=== Begin Enclosure ===

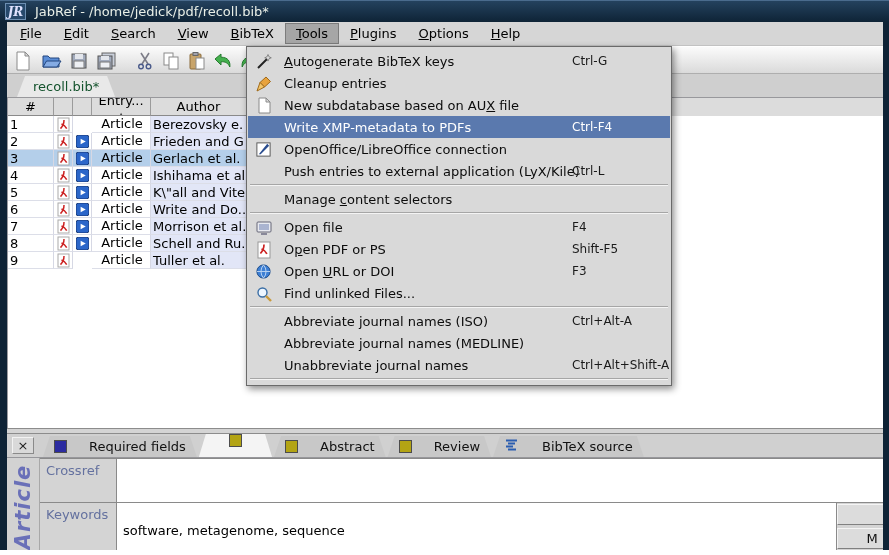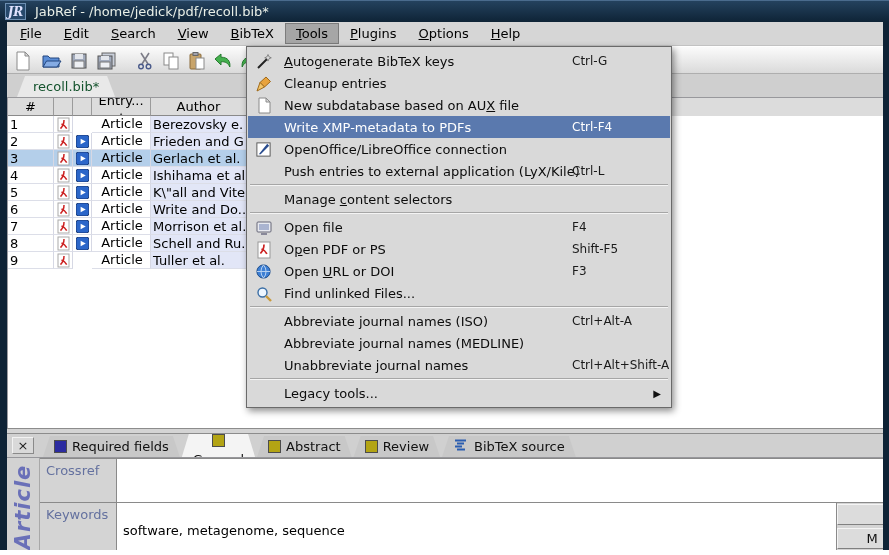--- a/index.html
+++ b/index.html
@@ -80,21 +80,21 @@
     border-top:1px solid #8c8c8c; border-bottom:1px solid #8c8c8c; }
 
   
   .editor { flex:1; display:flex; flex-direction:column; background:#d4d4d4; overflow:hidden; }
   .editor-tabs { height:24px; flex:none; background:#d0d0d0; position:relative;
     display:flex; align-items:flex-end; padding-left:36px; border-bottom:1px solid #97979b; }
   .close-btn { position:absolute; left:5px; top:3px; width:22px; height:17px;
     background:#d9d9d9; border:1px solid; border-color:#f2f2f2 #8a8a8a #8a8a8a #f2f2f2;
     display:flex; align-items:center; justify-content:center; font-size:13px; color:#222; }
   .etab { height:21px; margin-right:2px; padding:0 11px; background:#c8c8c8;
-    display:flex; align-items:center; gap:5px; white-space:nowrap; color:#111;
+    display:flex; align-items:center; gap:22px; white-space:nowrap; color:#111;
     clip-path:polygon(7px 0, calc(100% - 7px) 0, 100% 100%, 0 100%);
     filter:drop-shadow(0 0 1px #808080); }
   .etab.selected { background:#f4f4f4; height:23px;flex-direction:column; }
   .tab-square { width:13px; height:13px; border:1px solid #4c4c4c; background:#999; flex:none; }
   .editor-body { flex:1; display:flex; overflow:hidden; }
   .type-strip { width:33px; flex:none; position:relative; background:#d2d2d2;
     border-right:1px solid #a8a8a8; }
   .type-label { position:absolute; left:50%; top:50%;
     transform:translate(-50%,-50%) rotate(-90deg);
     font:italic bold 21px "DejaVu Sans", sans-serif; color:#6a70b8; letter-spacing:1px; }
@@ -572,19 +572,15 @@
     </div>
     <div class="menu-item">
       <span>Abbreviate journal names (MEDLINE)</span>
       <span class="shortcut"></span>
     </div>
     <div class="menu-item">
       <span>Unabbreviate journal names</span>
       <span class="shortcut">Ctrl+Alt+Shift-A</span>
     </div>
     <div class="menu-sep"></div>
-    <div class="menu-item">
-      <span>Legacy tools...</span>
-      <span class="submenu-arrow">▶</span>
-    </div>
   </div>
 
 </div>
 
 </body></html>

=== End Enclosure ===

Work order » From the records above, copy every line that includes the word "relative".

Answer space »
   .editor-tabs { height:24px; flex:none; background:#d0d0d0; position:relative;
   .type-strip { width:33px; flex:none; position:relative; background:#d2d2d2;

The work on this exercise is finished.